The monster’s angry disposition now becomes conditional upon his origin. The forcing of life into dead tissue has left that tissue disagreeable even amongst each other. The cells within his own blood can’t get along. (He also has a heart twice the size of an average human. Where Frankenstein Sr found that specimen is never explained.)

Or perhaps its due to the castle’s layout. Which owes more to German Expressionism then ever before. Gone are the majestic cathedral ceilings, replaced with meandering staircases and hallways composed entirely of shadows. Making one think that young Frankenstein made a wrong turn somewhere and ended up at Caligari’s castle.

Halloween Endurance Test: Dracula (1931)

Posted in 2010, Dracula, Halloween Endurance Tests, Vampires with tags , , , , , on October 5, 2010 by shenanitim

Just what everyone wanted: more bats. (Be prepared, faithful readers, for in the last few months I came across many a classic Universal horror movie set, and managed to pick up a bunch. So this year you’ll be getting a learning about how to milk a cash cow.) What more can I say about the original film that I didn’t already say two years ago? Not much.

Bela did learn all his lines phonetically, though he was already famous for his portrayal of Dracula in numerous stage productions. Director Todd Browning was a drunk who nearly ruined the film with his ineptitude. (It was famously overshadowed by a Mexican production using the same sets; filmed at night after Browning’s crew had gone home.)

This year we’ll focus on this edition’s special features. First, watching Dracula with Philip Glass‘ score immensely improves the film. Strangely filmed with almost no background music, Glass’ orchestration helps set the tone.

Universal pulling Stephen Sommers aside to host a featurette, on the other hand, stinks of commercialism. Now I understand the man had just produced/directed Van Helsing, and the studio wanted a tie-in. That’s understandable. But please find someone with a bit more knowledge of the source material.

(Seriously, was David J. Skal too busy to host the featurette? He’s a respected name in the horror community; having written books on Dracula and its ilk. Christ in a sidecar, he does the feature commentary on the disc!)

After watching all the “classic films” (House of Dracula? Really?), Sommers was hit with a bolt of clarifying inspiration: Dracula is a tale of love! The Count just wants to be loved, and can’t ‘cuz he’s a reanimated corpse! (Wondering how the Van Helsing movie turned out so bad? Just reread that last line. After all, it can’t be easy ruining a film containing all of Universal’s famous monsters.)

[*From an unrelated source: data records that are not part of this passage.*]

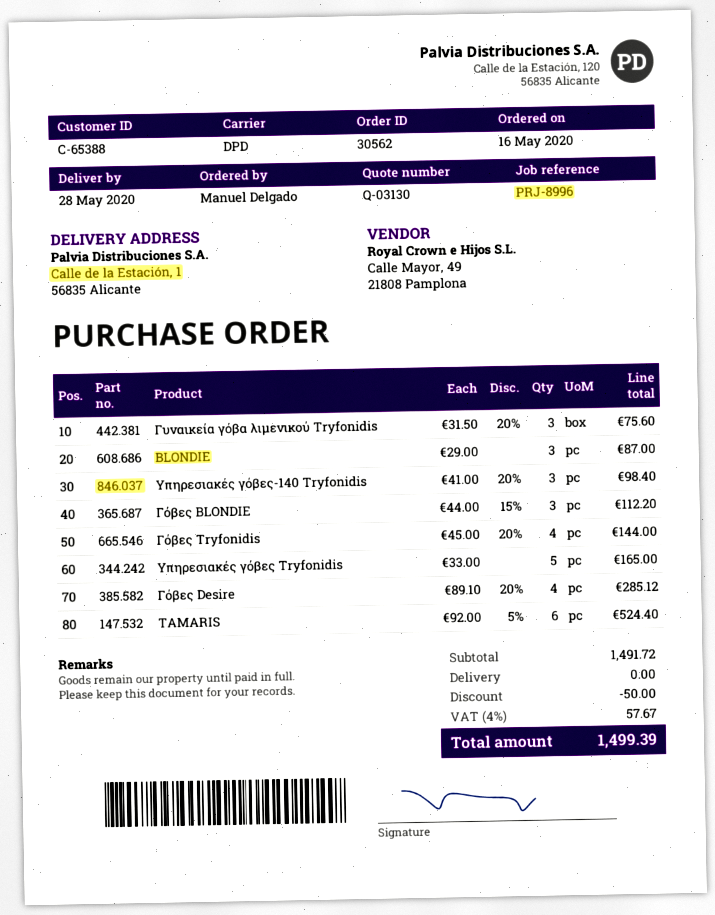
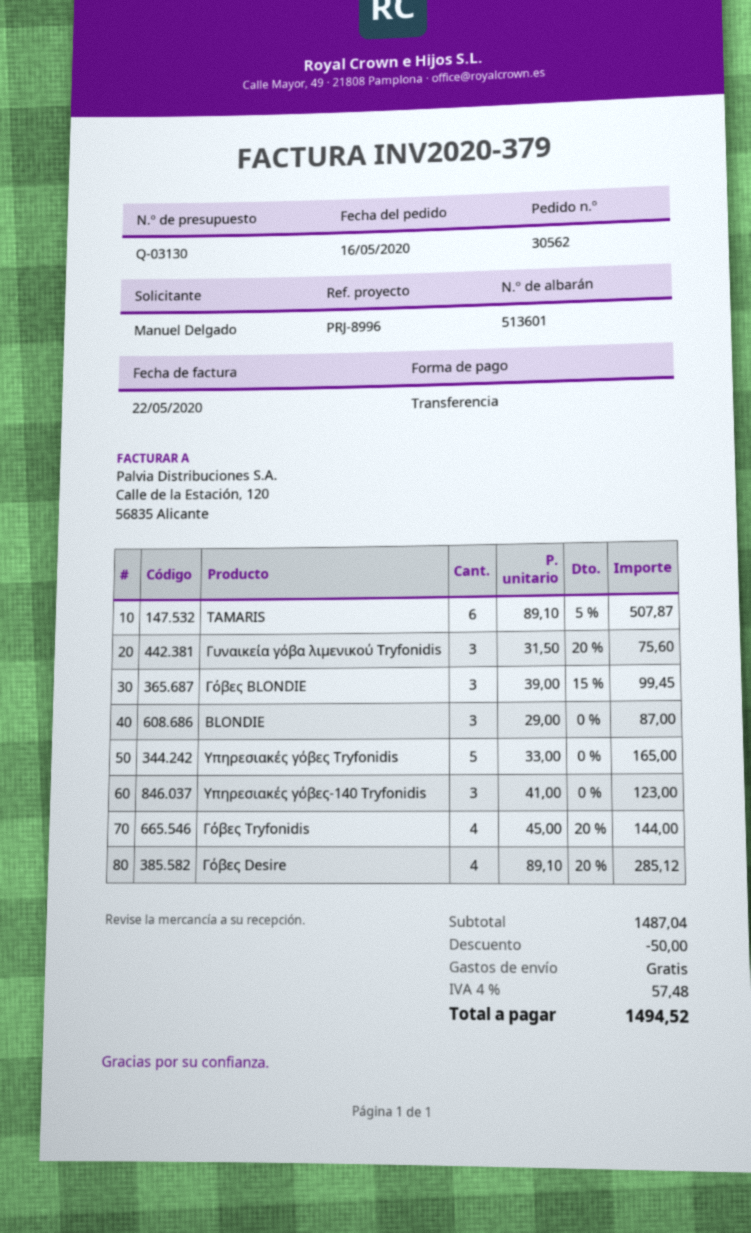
Υπηρεσιακές γόβες-140 Tryfonidis: 3 x 41.00 - 20% = 98.40 -> 3 x 41.00 = 123.00
Γόβες BLONDIE: 3 x 44.00 - 15% = 112.20 -> 3 x 39.00 - 15% = 99.45
TAMARIS: 6 x 92.00 - 5% = 524.40 -> 6 x 89.10 - 5% = 507.87
subtotal: 1491.72 -> 1487.04
tax: 4% = 57.67 -> 4% = 57.48
total: 1499.39 -> 1494.52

A quick glance through any book on vampires will find at least one chapter on the novel Dracula. Noting, as they all do, that Bram Stoker was a man trapped in a unhappy marriage to a frigid wife, who visited prostitutes and caught syphilis. Hence, Dracula is about carnality, not love. (To quote Mr. Iggy Pop, “I just wanna fuck; ain’t got time for romance.”) Any worth grader can explain the innuendo inherent in “sucking,” Mr. Sommers.

(To further explore Stoker’s exploits with the “ladies of the night,” please see Lair of the White Worm. Two guesses what the diseased white worm really is.)